Martín Jaramillo L.

Uno de esos placeres de la vida difíciles de describir es el de caminar por el centro de Manizales. El comercio, los descuentos y el regateo se toman las calles en un mes que huele a natilla y a ferias.
En Manizales, sobre todo en el mes de diciembre (un mes que, por cierto, se extiende hasta la segunda semana de enero), se une el ingenio humano emprendedor con la necesidad de llevar un regalo a la casa, el deseo por algo de riesgo de los manizaleños, con el señor que traza una línea en el piso y promete regalar un Aguardiente Cristal a quien inserte un aro en la botella lanzándolo a tres metros de distancia. Lo encuentra uno todo: un choque entre oferta y demanda con olor a churro del Parque Caldas.
En una de esas caminatas por la calle 24, con carrera 21, poco antes de la Gobernación, me topé con la librería La Odisea. Entré por curiosidad. No estaba buscando nada, solo quería encontrar; los ‘bibliópatas’ saben a qué me refiero. Encontré un libro de Monografía en Manizales escrito en 1924 con un prólogo firmado por Victoriano Velez (así, sin tilde). “Una joya”, me dice el librero mientras me cobra 20 mil pesos. Tenía razón.
El libro empieza con estadísticas y una sección en demografía. Uno entiende que los tiempos han cambiado porque empieza con los matrimonios y las estadísticas de nupcialidad, pero no menciona la tasa de pobreza. Habla de la natalidad de niños “legítimos” como un “coeficiente de moralidad”; en el entendido de que medían cuántos niños nacían fuera de los matrimonios de la “Parroquia de la Inmaculada”. ¡Vaya mundo godo!

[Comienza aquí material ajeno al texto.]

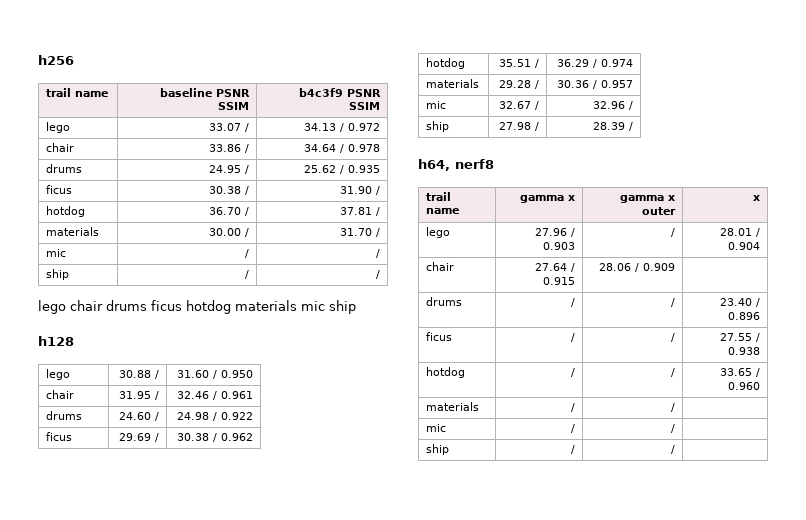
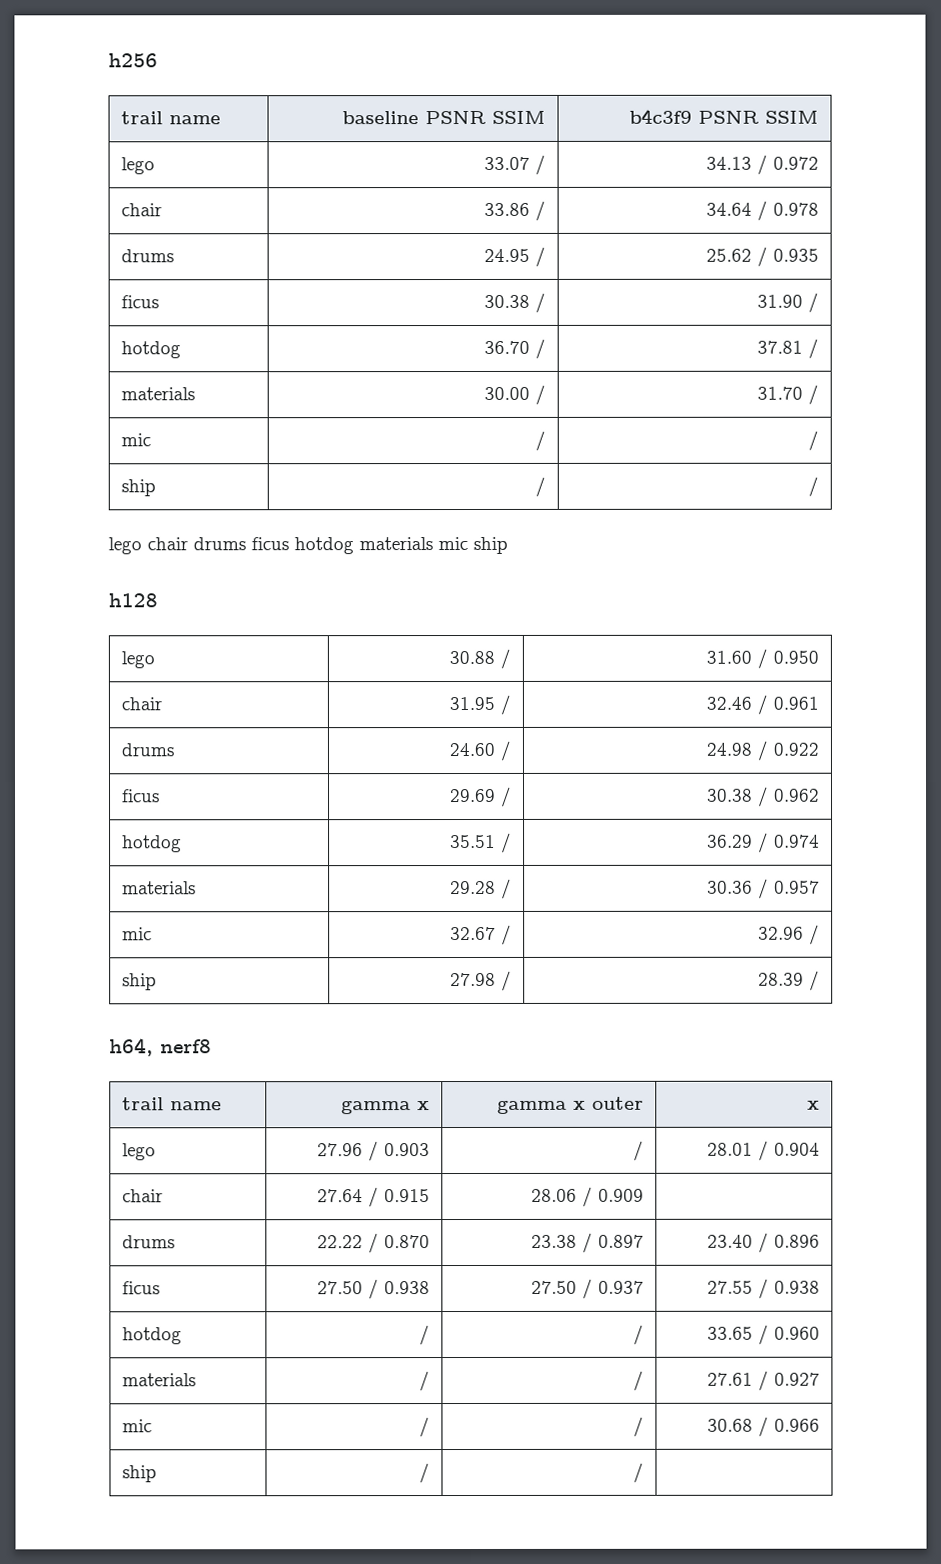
[570,298,575,307] [670,298,675,307] / | / -> [316,1233,430,1254] [530,1232,644,1253] 22.22 / 0.870 | 23.38 / 0.897
[570,333,575,342] [670,333,675,342] / | / -> [316,1279,430,1300] [530,1278,644,1299] 27.50 / 0.938 | 27.50 / 0.937
(675, 407) none -> [706,1370,820,1391] 27.61 / 0.927
(675, 428) none -> [706,1416,820,1437] 30.68 / 0.966

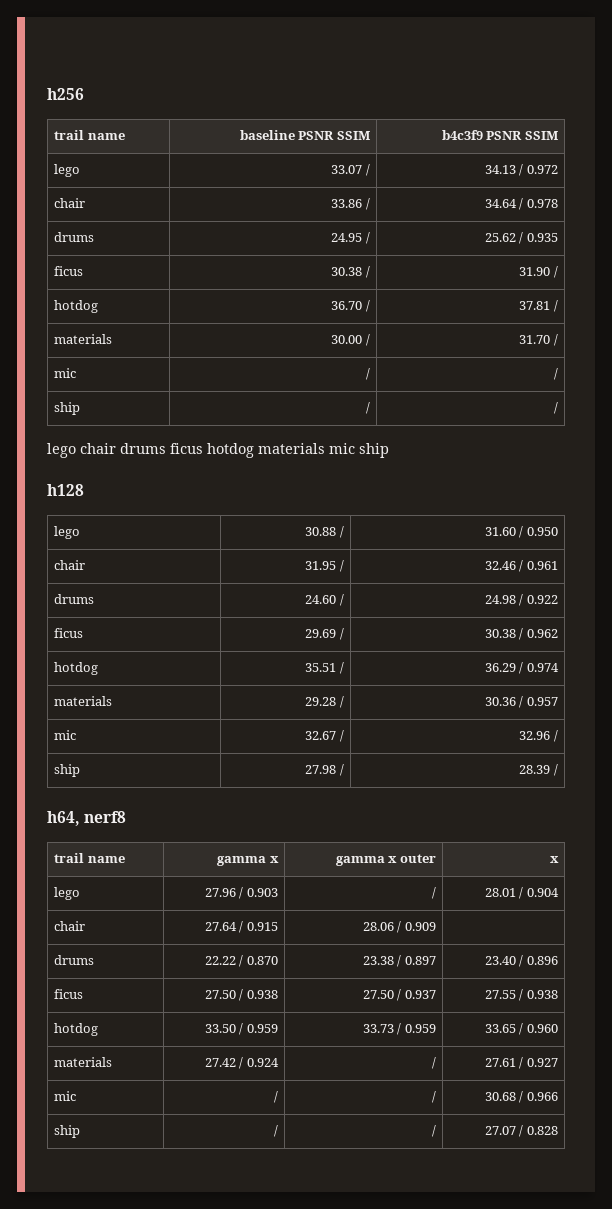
[418,1325,430,1346] [632,1324,644,1345] / | / -> [204,1023,278,1035] [362,1023,436,1035] 33.50 / 0.959 | 33.73 / 0.959
[418,1371,430,1392] / -> [204,1057,279,1069] 27.42 / 0.924
(644, 1472) none -> [484,1125,558,1137] 27.07 / 0.828

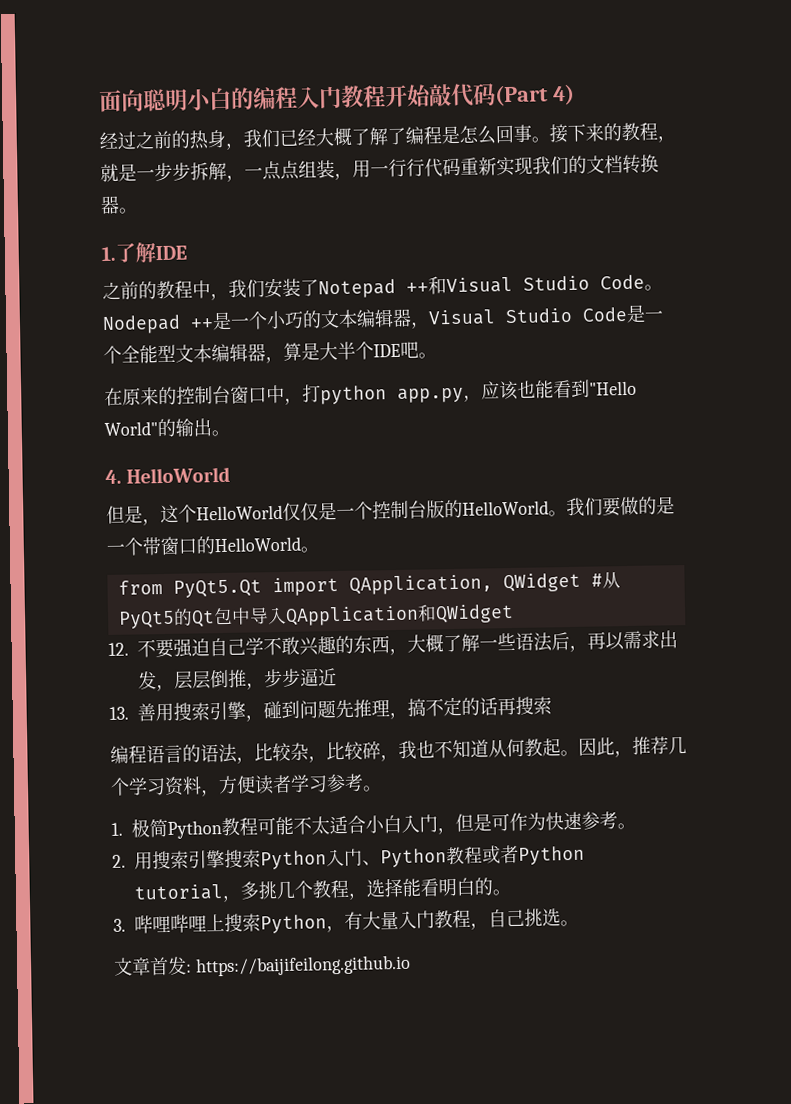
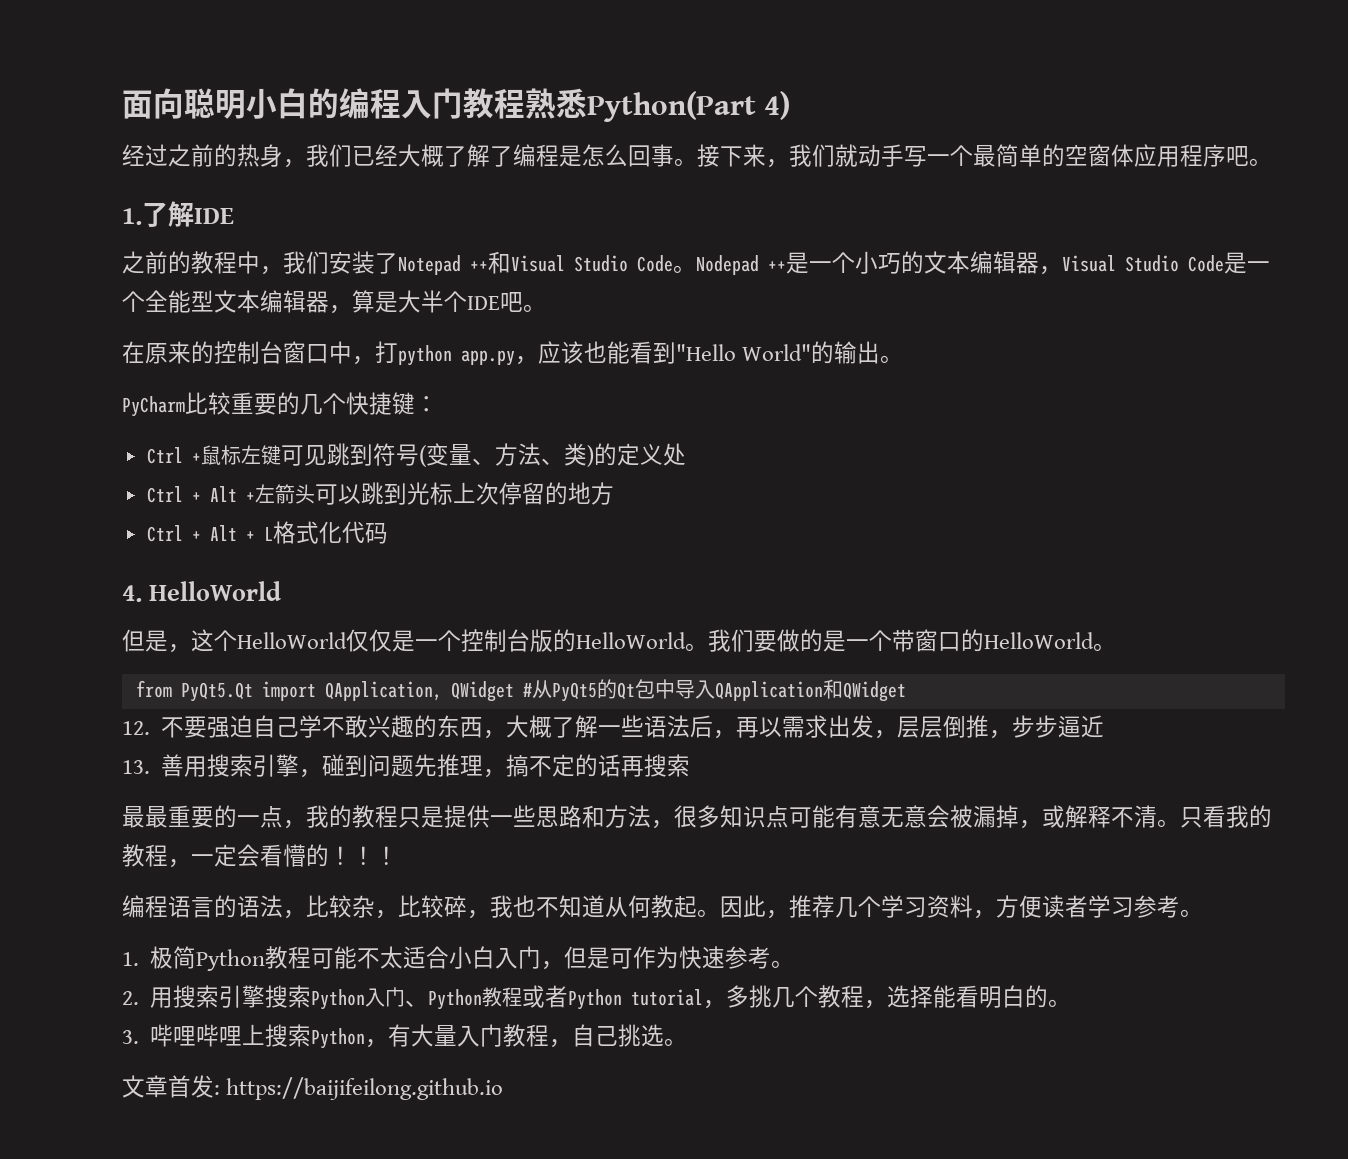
[384,83,548,108] 开始敲代码(Part -> [525,88,756,122] 熟悉Python(Part
[603,122,676,143] [100,154,659,183] [100,195,120,215] 的教程，就是一步步拆解，一点点组装，用一行行代码重新实现我们的文档转换器 -> [766,144,1249,168] ，我们就动手写一个最简单的空窗体应用程序吧
(230, 433) none -> [122,392,438,417] [146,443,686,467] [146,482,614,505] [146,521,388,544] // PyCharm比较重要的几个快捷键： // Ctrl +鼠标左键可见跳到符号(变量、方法、类)的定义处 // Ctrl + Alt +左箭头可以跳到光标上次停留的地方 // Ctrl + Alt + L格式化代码
(552, 705) none -> [122,805,1272,829] [122,844,398,868] // 最最重要的一点，我的教程只是提供一些思路和方法，很多知识点可能有意无意会被漏掉，或解释不清。只看我的教程，一定会看懵的！！！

Según el libro, Manizales, en 1924, se situaba a 2.140 metros sobre el nivel del mar, tenía una temperatura media de 17 grados y solo existían 44 “edificios” de más de dos pisos. Había 3.800 habitaciones, 13 cafés y 12 cantinas para los 54.445 habitantes que tenía la ciudad entonces. No sé la explicación, pero, en promedio, eran unas 14 personas por habitación.
Muchos datos interesantes, preguntas por hacer e historias por contar con un solo libro (mucho para hablar en el próximo tinto con el abuelo), pero una de las cosas más impresionantes de este libro son los datos de mortalidad infantil.
El 64,5% de los fallecidos ese año fueron niños menores de 7 años, cientos de bebés perdieron la vida con enfermedades que hoy nos parecen absurdas. La primera, el libro la titula como “Enfermedad de la primera edad”: ni Google, ni 3 pediatras consultados me saben decir qué significa eso: al parecer es el descarte cuando la ciencia no puede explicar del todo la muerte del niño. Las siguientes causas de muerte son diarrea, raquitismo, meningitis, parásitos y gripa.
Hay que resaltar que estas enfermedades hoy, o no las conocemos, o poco nos preocupan como causa de muerte. Gracias a la ciencia y al progreso económico, erradicamos (y olvidamos) uno de los problemas más grandes de la generación pasada: sobrevivir los 7 años. También olvidamos la época donde la cuidad no tenía más que un puñado de médicos, donde la mayoría de las personas era pobre y muchísima gente no tenía donde vivir. A veces es importante recordar de donde venimos para no perder el rumbo de a donde queremos llegar.
Albert Hirschman vivió en Colombia en los años 50 y acuñó el término “fracasomanía” al ver la incapacidad de los colombianos de reconocer cualquier avance social. Mientras tanto, en Colombia la mortalidad infantil se ha eliminado en un 90%: pasamos de 160 por cada mil habitantes a tan solo 15, erradicamos (y olvidamos) la enfermedad más común en la muerte de niños en Manizales y pasamos a tener una de las mejores tasas del país.
Quién lo creería, la fracasomanía también se cura con la historia. Y solo se necesita una caminada por el centro de Manizales.